Willow Fire Impacts Animals In Havasu National Wildlife Refuge

Published: Friday, August 28, 2015 - 8:46am
(Photo courtesy of Havasu National Wildlife Refuge)
The southwestern willow flycatcher is federally endangered.
(Photo via inciweb.nwcg.gov)
The Willow Fire that burned near Mohave Valley in western Arizona earlier this month charred more than 6,700 acres.

The Willow Fire that burned near Mohave Valley in western Arizona earlier this month charred more than 6,700 acres. It also burned around 1,000 acres of habitat in the Havasu National Wildlife Refuge. 

The refuge sits along the lower Colorado River and is home to hundreds of animals, including some that are threatened and endangered. When the Willow Fire came through, it destroyed some habitat used by the threatened northern Mexican garter snake, as well as three kinds of birds, including the federally endangered southwestern willow flycatcher.

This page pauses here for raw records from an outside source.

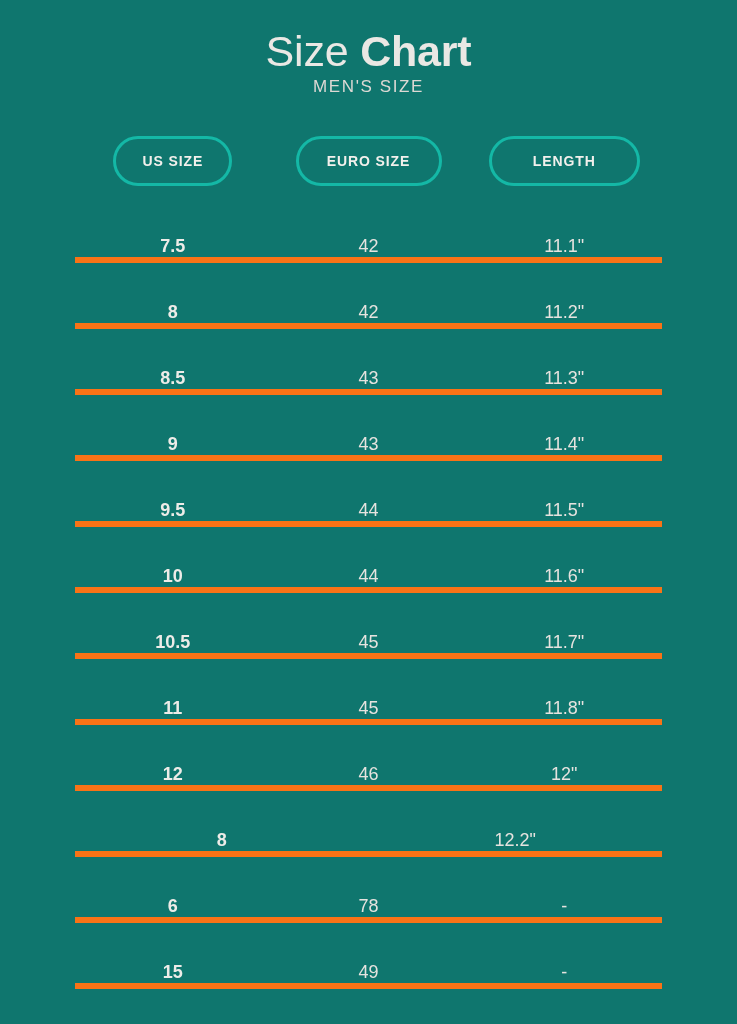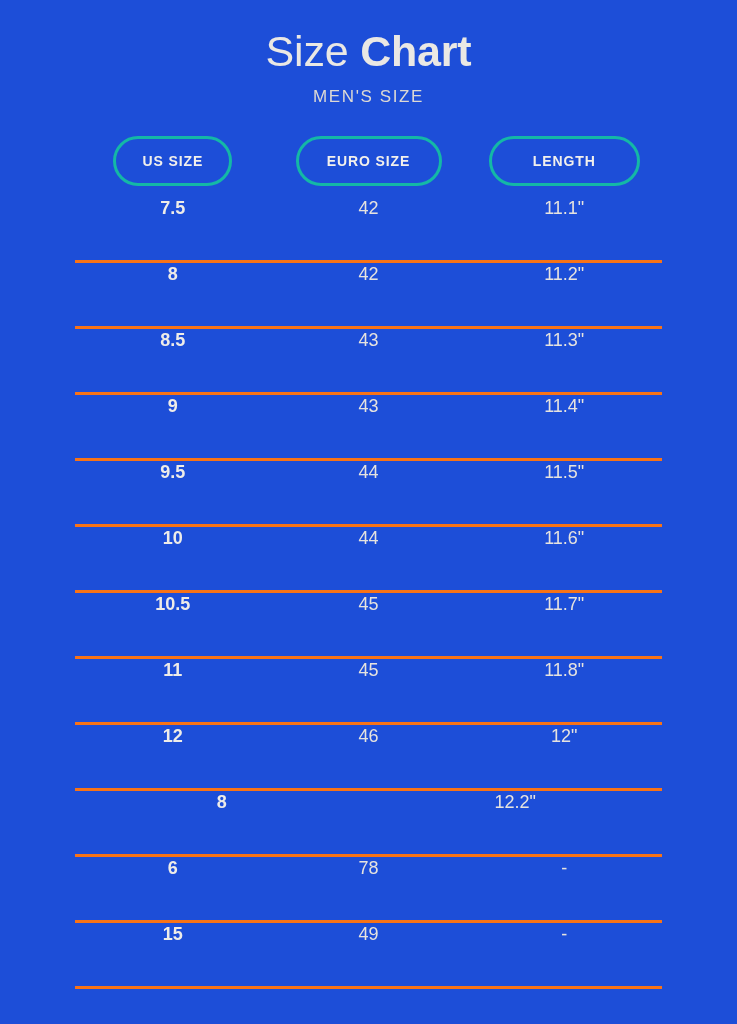"Size Chart" .page { background: #1d4ed8 -> #0f766e }
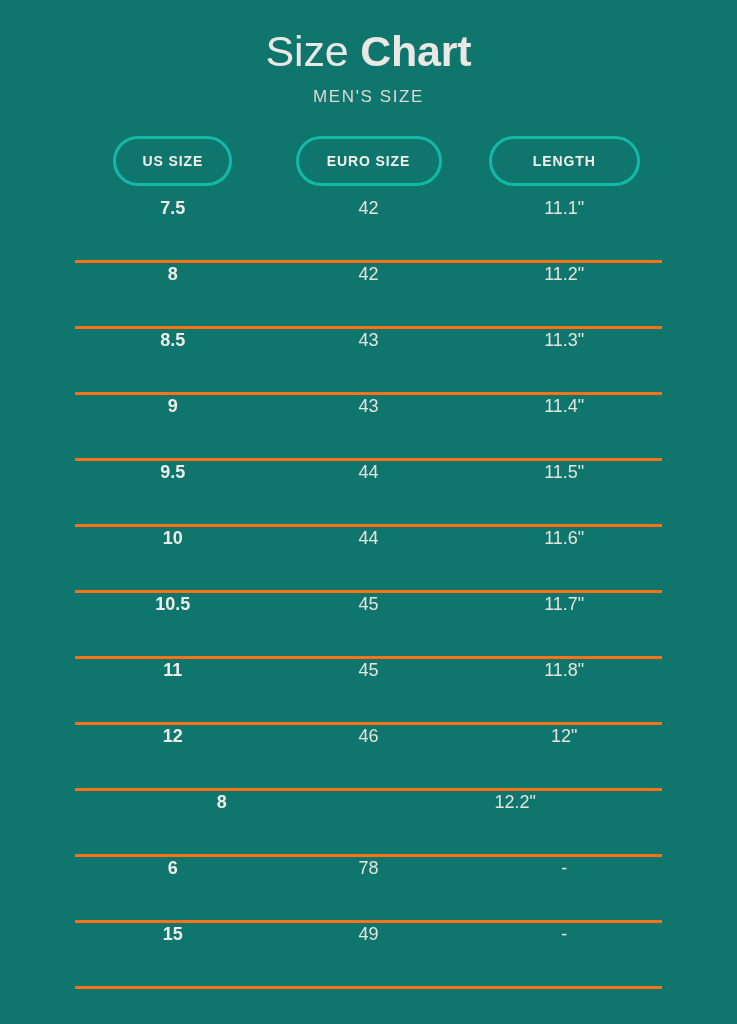"MEN'S SIZE" .chart-subtitle { margin-top: 11px -> 1px }
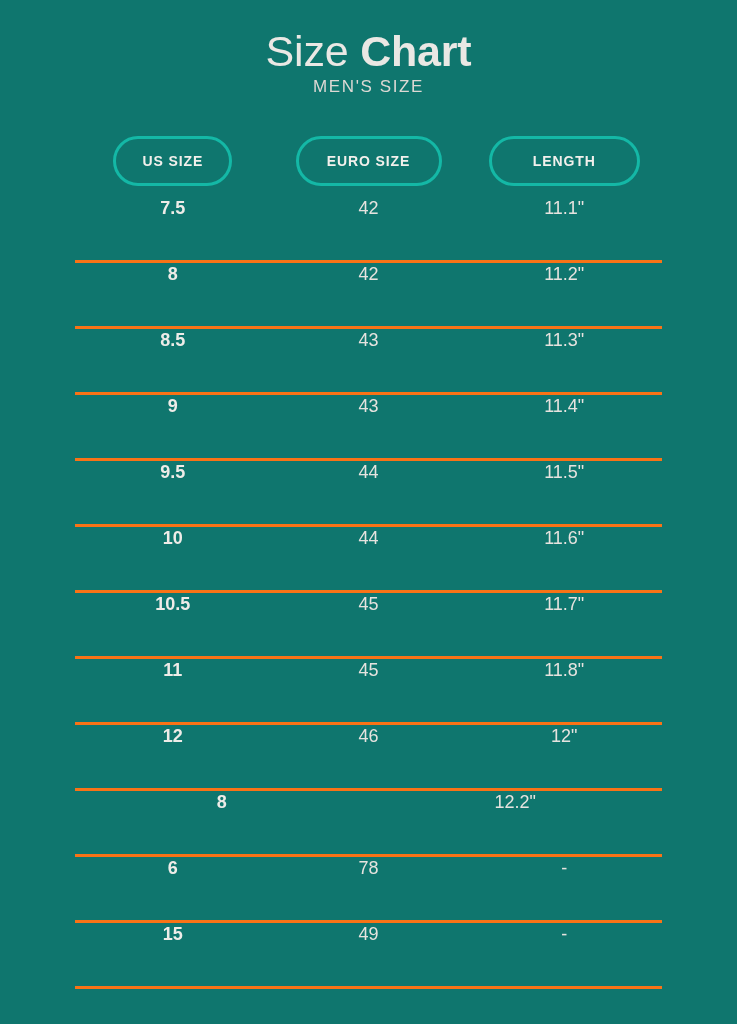"7.5" .size-row { align-items: flex-start -> flex-end; border-bottom: 3px solid #f97316 -> 6px solid #f97316 }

Brandon Melton, a refuge biologist, said those birds could move their nesting site

"And potentially off refuge and into different sites," said Melton. "They’re already in low numbers, so that could really, potentially hurt survivorship and nesting success."

Like with many fires, there are pros and cons. In this case, it can help improve and restore the natural habitat. On the con side, some birds like the flycatcher have adapted to the existing habitat, and even nest in the invasive plants, which cover parts of the refuge.